Edgar L. Vann II is a pastor, community leader, and former police commissioner of Detroit. Vann will be honored with the Community Impact Award at the Wolverine Bar Association Barristers Ball on April 29, 2023.
Vann shared some encouragement for leaders who are seeking a relationship with God.
What services do you offer to the community?
Well, I’ve always been as a part of my life plan, a person that was community-connected, and a community servant. I look at myself as a community steward. So I brought this kind of consciousness to our congregation when I came in, and we’ve been doing it ever since. The dimensions and levels by which we serve the community are tremendously multifaceted, and very extensive at this point.
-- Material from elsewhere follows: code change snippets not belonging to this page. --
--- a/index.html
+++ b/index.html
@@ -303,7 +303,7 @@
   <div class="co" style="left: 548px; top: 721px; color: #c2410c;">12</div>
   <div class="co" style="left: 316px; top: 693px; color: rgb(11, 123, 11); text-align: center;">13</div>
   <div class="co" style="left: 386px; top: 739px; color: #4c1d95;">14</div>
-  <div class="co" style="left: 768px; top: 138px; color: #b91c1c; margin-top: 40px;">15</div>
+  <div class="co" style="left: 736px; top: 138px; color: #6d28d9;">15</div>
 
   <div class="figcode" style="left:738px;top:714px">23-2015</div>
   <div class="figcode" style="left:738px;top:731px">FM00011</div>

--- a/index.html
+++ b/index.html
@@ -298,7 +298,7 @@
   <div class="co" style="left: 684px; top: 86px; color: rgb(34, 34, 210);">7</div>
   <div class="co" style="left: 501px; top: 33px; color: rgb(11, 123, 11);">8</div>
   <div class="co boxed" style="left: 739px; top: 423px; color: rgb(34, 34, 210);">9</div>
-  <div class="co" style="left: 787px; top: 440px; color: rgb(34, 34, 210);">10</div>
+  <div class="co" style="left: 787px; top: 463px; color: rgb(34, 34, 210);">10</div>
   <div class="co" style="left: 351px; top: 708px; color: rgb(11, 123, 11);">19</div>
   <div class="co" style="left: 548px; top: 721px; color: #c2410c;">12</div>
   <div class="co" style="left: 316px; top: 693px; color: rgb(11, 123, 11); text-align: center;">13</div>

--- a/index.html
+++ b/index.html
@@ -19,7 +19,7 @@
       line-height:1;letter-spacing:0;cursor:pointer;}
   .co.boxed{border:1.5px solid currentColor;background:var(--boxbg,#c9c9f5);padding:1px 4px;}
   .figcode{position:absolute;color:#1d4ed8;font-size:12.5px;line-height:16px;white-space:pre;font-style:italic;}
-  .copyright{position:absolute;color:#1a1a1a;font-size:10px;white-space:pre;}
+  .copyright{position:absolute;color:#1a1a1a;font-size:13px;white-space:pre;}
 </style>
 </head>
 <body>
Too numerous to name. But we do everything, [like] job fairs, expungement fairs, health fairs, we get jobs for people when new things open in the city, we’ve been the hub for employment and workforce development. We have many of our own internal ministries that deal with our business consortium, entrepreneurship, youth development programs and mentoring programs. The list is very long, but it’s just an outgrowth of our hearts and our love for people. There is no way to lead people if you don’t love people, and it’s important, we believe, for that love to be spread in the community.
You are being honored by the Wolverine Bar Association with the Community Impact Award. How does that make you feel?
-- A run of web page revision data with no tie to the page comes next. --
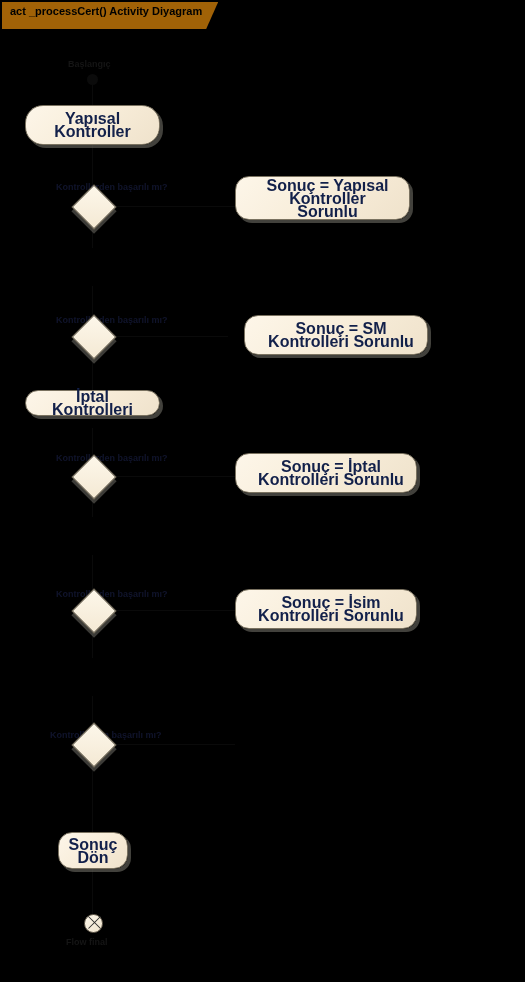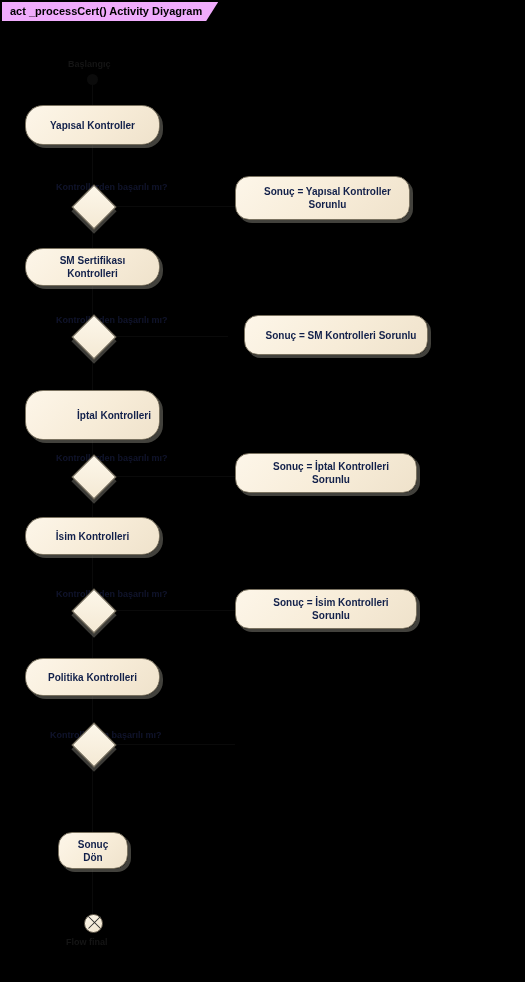--- a/index.html
+++ b/index.html
@@ -28,12 +28,12 @@
     left: 2px;
     top: 2px;
     height: 19px;
-    background: #f0abfc;
+    background: #a16207;
     color: #000000;
     font-size: 11px;
     font-weight: bold;
     line-height: 19px;
-    padding: 0 16px 0 8px;
+    padding: 0 16px 8px 8px;
     white-space: nowrap;
     clip-path: polygon(0 0, 100% 0, calc(100% - 12px) 100%, 0 100%);
   }

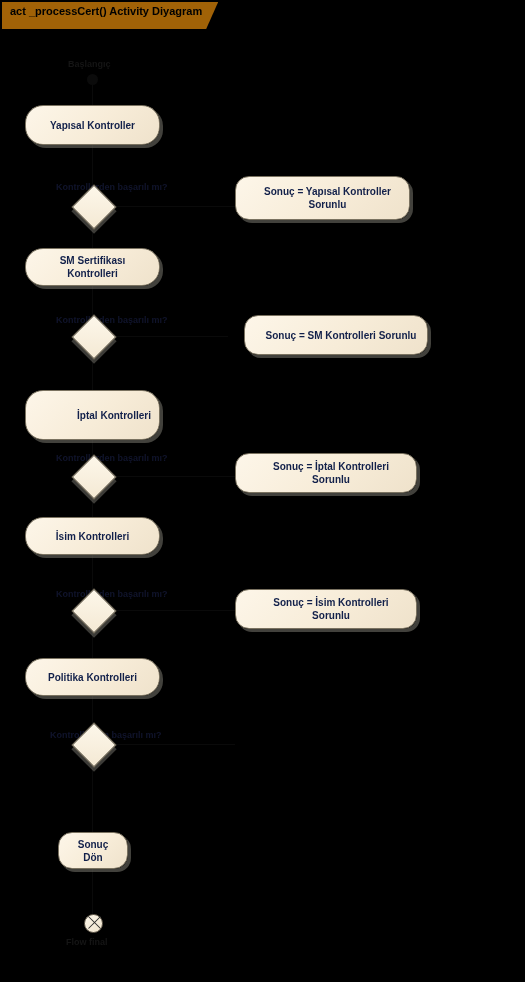--- a/index.html
+++ b/index.html
@@ -46,7 +46,7 @@
     border: 1px solid #7a7260;
     border-radius: 18px;
     color: #12204a;
-    font-size: 10px;
+    font-size: 16px;
     font-weight: bold;
     text-align: center;
     display: flex;

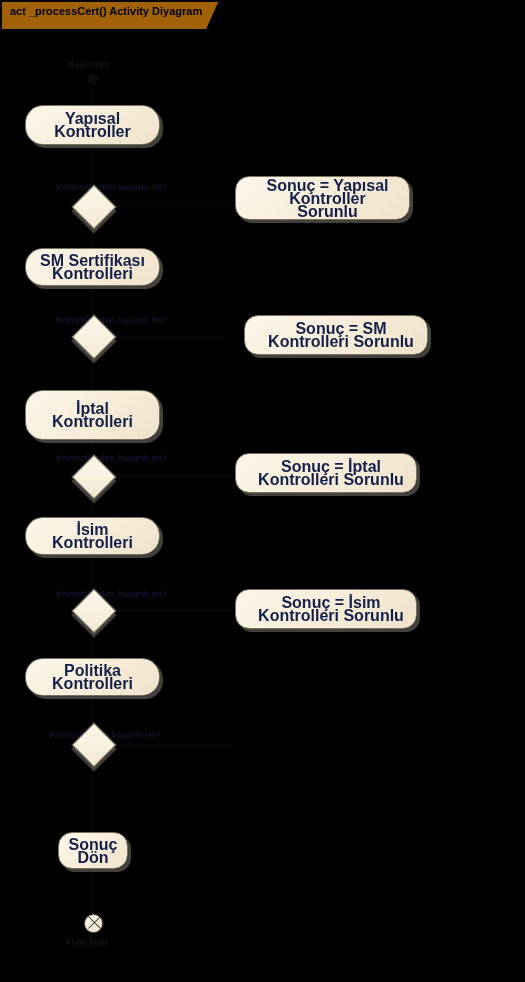--- a/index.html
+++ b/index.html
@@ -160,9 +160,6 @@
     </span>
   </div>
 
-  <div class="node" style="left:25px; top:248px; width:135px; height:38px;">
-    <span>SM  Sertifikası Kontrolleri</span>
-  </div>
   <div class="flow-line v" style="left:92px; top:286px; height:35px;"></div>
 
   <div class="faint-label blueish" style="left:56px; top:315px;">Kontrollerden başarılı mı?</div>

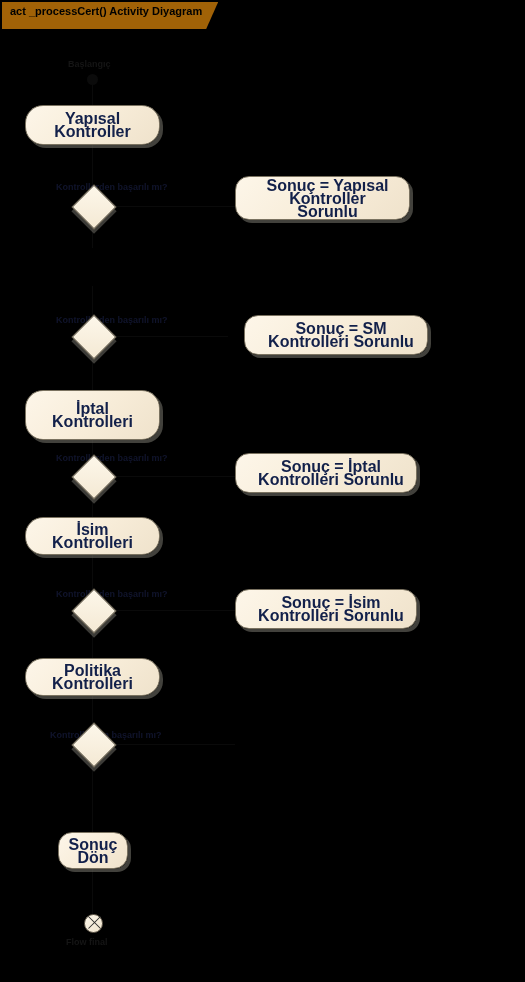--- a/index.html
+++ b/index.html
@@ -172,7 +172,7 @@
     <span>Sonuç = SM Kontrolleri Sorunlu</span>
   </div>
 
-  <div class="node" style="left:25px; top:390px; width:135px; height:50px;justify-content:flex-end;">
+  <div class="node" style="left:25px; top:390px; width:135px; height:26px;justify-content:flex-end;">
     <span>İptal Kontrolleri</span>
   </div>
   <div class="flow-line v" style="left:92px; top:428px; height:33px;"></div>

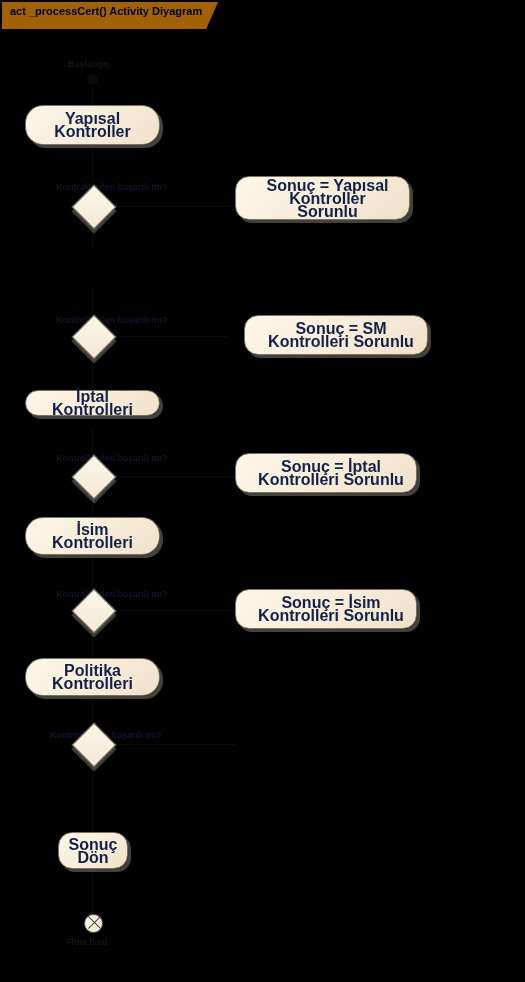--- a/index.html
+++ b/index.html
@@ -187,9 +187,6 @@
     <span>Sonuç = İptal Kontrolleri Sorunlu</span>
   </div>
 
-  <div class="node" style="left:25px; top:517px; width:135px; height:38px;">
-    <span>İsim Kontrolleri</span>
-  </div>
   <div class="flow-line v" style="left:92px; top:555px; height:35px;"></div>
 
   <div class="faint-label blueish" style="left:56px; top:589px;">Kontrollerden başarılı mı?</div>

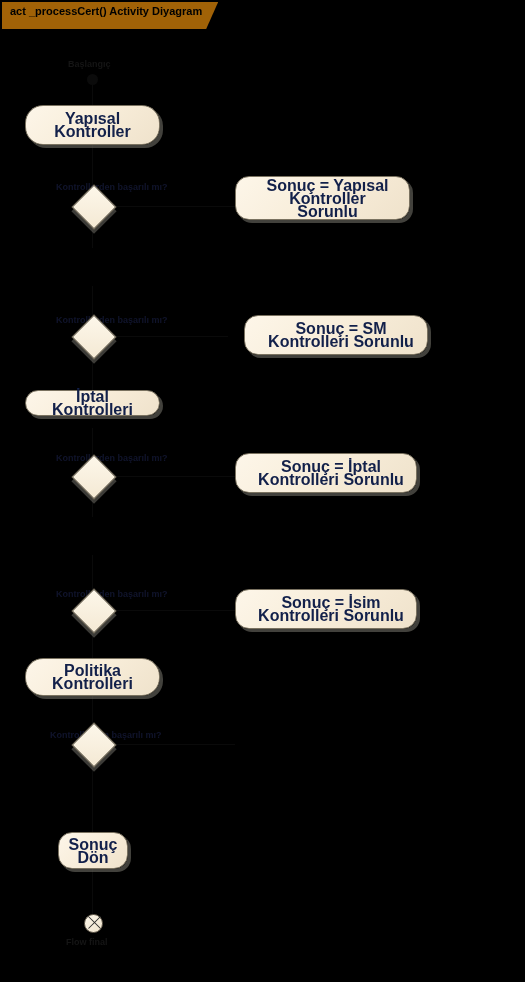--- a/index.html
+++ b/index.html
@@ -199,9 +199,6 @@
     <span>Sonuç = İsim Kontrolleri Sorunlu</span>
   </div>
 
-  <div class="node" style="left:25px; top:658px; width:135px; height:38px;">
-    <span>Politika Kontrolleri</span>
-  </div>
   <div class="flow-line v" style="left:92px; top:696px; height:33px;"></div>
 
   <div class="faint-label blueish" style="left:50px; top:730px;">Kontrollerden başarılı mı?</div>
I am extremely honored and humbled by it. I have worked, of course, with the legal community in many instances. I’m working now with the U.S. attorney on the initiative to reduce violence in Detroit. I’ve been a police commissioner for 10 years here in the city of Detroit. I serve now as the national chaplain for NOBLE, which is the National Organization of Black Law Enforcement Executives. So I’ve worked with law enforcement in the legal community in and out for much of my career. So this is like a pinnacle sort of achievement and recognition for me that the Wolverine Bar Association would choose me for this very important award.
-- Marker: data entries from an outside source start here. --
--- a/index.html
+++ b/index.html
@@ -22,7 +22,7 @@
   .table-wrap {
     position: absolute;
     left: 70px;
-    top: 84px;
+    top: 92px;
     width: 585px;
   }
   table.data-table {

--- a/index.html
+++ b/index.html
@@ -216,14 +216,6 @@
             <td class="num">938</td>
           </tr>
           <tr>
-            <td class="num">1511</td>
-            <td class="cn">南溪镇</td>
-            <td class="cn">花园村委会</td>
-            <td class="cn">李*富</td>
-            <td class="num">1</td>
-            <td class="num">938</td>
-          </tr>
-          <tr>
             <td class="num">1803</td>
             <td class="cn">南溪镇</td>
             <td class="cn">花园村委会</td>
What encouragement would you share with leaders in terms of building a relationship with God?
I have found that the missing link often for people in leadership, they grapple with the same human issues that other people do. For many of them, they grapple with family issues, they grapple with themselves, and with imposter syndrome. They grapple with financial issues and believe it or not, they grapple oftentimes with their own children and their relationship or lack thereof. There’s no difference in the kinds of issues and problems that even people in leadership deal with. They’re human beings too, and sometimes we look at them as being super with the “S” on their chests but they’re human as well. When we talk about what faith does in terms of giving us that foundation upon which to stand, upon which our principles are set, upon which a person develops, how their nonnegotiables develop, who they are and their identity, and how they live their lives, it’s an invaluable component of what every person’s life ought to include.